Ella arqueó una ceja, divertida por el desconcierto que le había provocado a Jace.
– ¿Así cómo? -preguntó, con curiosidad por saber qué objeciones ponía Jace a su ropa.
– Así como… como… -se quedó sin palabras y agitó las manos en el aire con un gesto de frustración.
Ella dejó la bolsa en un banco, pero se negó a dejarlo escapar tan fácilmente.
– ¿Qué ha pasado con tus consejos para ofrecerles un estímulo visual a los hombres? Sólo estaba poniendo en práctica lo que me enseñaste, y pensé que te impresionaría el resultado.

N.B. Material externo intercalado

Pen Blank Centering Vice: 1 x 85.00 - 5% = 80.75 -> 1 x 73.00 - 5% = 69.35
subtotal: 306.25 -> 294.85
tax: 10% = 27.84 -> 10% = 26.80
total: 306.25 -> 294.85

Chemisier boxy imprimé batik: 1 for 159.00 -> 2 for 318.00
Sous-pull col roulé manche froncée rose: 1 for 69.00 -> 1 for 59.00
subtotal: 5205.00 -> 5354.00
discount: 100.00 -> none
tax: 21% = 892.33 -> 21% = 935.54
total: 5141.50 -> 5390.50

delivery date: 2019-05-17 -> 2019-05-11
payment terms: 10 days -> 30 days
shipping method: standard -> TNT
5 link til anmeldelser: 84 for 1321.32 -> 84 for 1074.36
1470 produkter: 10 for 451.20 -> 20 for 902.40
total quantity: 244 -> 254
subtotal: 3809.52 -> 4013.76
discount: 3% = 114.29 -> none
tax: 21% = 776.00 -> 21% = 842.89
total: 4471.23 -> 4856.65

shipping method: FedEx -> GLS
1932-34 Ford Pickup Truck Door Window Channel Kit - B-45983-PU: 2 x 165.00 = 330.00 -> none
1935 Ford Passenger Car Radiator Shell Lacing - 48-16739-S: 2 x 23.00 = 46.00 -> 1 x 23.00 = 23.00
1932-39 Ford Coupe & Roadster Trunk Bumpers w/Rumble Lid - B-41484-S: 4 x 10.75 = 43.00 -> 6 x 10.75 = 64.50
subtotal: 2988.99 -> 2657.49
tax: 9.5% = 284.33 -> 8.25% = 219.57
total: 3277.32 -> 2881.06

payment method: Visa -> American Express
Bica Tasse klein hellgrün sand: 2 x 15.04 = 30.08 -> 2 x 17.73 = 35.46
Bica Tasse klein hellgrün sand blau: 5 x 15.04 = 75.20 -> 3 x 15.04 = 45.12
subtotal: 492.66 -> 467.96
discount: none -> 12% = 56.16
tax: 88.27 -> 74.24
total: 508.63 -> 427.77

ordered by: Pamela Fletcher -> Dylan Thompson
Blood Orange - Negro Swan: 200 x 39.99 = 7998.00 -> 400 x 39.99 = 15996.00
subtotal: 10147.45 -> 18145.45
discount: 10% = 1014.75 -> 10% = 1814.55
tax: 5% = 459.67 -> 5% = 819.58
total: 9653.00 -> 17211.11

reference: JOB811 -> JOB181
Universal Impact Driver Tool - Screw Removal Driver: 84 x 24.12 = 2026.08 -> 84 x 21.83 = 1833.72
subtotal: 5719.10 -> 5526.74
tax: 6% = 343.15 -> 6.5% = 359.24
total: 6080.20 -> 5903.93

– Estoy impresionado -admitió él, aunque no de muy buena gana. Se dirigió hacia el fregadero al fondo del garaje y se frotó vigorosamente las manos y los brazos con disolvente-. Es sólo que… que mis mecánicos no están acostumbrados a que una mujer se pasee tranquilamente por el taller vistiendo de un modo tan… tan provocativo.
Ella sonrió. El comentario de Jace no la desanimaba en lo más mínimo. Al contrario, la estimulaba aún más.
– Sí, Gavin se ha quedado con la boca abierta al verme.
– ¿Y eso te gusta?
Leah se encogió de hombros sin mostrar el menor arrepentimiento.
– Es halagador.
Jace masculló algo en voz baja y se secó las manos con unas toallas de papel.
– Vaya, Jace… -dijo ella, batiendo juguetonamente las pestañas-. Creo que estás siendo celoso y un poco posesivo -de lo cual estaba encantada, pues parecían más los celos de un amante que el afán protector de un hermano.
Él soltó un largo resoplido y arrojó las toallas mojadas a un cubo de basura.
– No creo que quieras darles a los hombres la impresión equivocada, sobre todo si llevas unos vaqueros que se deslizarían por tus caderas hasta las rodillas con sólo un tirón de ese lazo de cuero, y un top con el que tus pechos parecen a punto de salirse de ese sujetador.
Así que se había fijado en su sujetador… Sólo por eso merecía la pena el dinero que le había costado.
– Es sorprendente lo que un buen sujetador con aros puede hacer en una mujer, ¿no te parece?
Él respondió con un gruñido y se detuvo frente a ella, desprendiendo su delicioso olor a naranja.
Leah intentó entender por qué estaba tan molesto con ella, cuando había sido él quien le sugirió vestir de un modo más sugerente para provocar a los hombres.
– Entonces, ¿estás intentando decirme de esa manera tuya tan indirecta que sólo quieres que esté sexy para ti y nadie más?
Él levantó un dedo entre ellos e hizo un mohín con los labios.
– Yo no he dicho eso.
No, no lo había dicho, pero a ella le habría encantado oírlo.
– Simplemente, no quiero que lleves mis lecciones a este extremo, porque hay muchos hombres ahí fuera que podrían malinterpretar tus gestos -suavizó el tono y le apartó los mechones de la mejilla-. Si te presentas aquí con este aspecto tan sensual y confiado, a cualquier hombre que te vea le parecerá que tiene luz verde para abordarte.
Leah se deleitó con su tacto, sintiendo cómo el calor de la caricia se propagaba hasta los pechos.
– Lo único que me importa es provocarte a ti. No quiero impresionar ni excitar a nadie más, pero mentiría si dijera que no me gusta llamar la atención. Es agradable para variar. Únicamente quiero disfrutarla un poco mientras estoy contigo.